Se suele olvidar también que Amundsen tuvo un final parecido al de Scott, aunque nadie pudo recoger posteriormente sus diarios de expedición

Contribuyó mucho a ello la pésima digestión de Inglaterra por el fracaso, muy especialmente por la parafernalia propagandística triunfalista que había precedido a la expedición, anunciándola como un tema de orgullo nacional. Se optó entonces por la épica del héroe, cuyo destino trágico le es inherente por el hecho de serlo precisamente al cumplirse en su ineluctable fatalidad. Como en tantos otros casos, el vencido despierta las simpatías propias de la admiración que su inmolación suscita; y al triunfador casi se le reprocha seguir con vida. En este sentido, acaso Scott haya ganado la partida final, la de juicio de la fama. Se ha solido presentar a Amundsen como un profesional gris, extremadamente ambicioso, que solo gracias a su pericia y su actitud metódica consiguió ganarle la carrera a Scott. Lo cual no es cierto.

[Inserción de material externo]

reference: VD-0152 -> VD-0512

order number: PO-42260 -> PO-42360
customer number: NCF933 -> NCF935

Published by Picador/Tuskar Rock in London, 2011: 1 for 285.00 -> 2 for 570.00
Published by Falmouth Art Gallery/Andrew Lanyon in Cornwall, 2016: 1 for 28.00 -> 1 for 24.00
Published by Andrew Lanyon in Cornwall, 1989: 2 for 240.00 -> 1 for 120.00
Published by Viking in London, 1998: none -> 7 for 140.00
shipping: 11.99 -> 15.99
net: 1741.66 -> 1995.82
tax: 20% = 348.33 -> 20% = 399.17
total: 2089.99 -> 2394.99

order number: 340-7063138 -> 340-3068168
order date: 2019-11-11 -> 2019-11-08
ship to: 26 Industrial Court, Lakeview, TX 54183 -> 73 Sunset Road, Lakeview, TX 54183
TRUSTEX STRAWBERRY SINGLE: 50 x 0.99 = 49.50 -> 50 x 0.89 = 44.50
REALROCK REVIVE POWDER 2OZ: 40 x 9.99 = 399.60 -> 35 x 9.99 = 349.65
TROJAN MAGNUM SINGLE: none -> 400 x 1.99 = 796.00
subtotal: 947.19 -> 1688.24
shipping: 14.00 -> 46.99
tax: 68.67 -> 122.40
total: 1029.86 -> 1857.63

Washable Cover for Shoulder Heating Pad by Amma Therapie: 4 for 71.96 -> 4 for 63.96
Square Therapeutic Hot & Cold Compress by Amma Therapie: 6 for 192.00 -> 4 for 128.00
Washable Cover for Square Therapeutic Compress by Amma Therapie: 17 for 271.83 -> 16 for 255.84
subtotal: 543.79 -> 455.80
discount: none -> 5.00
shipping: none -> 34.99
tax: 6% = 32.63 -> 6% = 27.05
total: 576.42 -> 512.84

Y aunque lo fuera, tampoco parece que la pericia sea un demérito en una empresa como la de llegar al Polo sur. Es como si se dijera que un jugador de ajedrez le ha ganado la partida a otro porque ha jugado mejor. Pero con ello se le priva del merecimiento, en favor del halo romántico que envuelve a su rival; como si Scott no fuera igualmente ambicioso o, peor, no supiera dónde se metía, lo cual es manifiestamente falso. En cuanto a la ambición o la vanidad, nadie va al Polo sur para hacerse un selfie sin más, sino para enseñárselo a los demás. En esto, pues, estaban a la par.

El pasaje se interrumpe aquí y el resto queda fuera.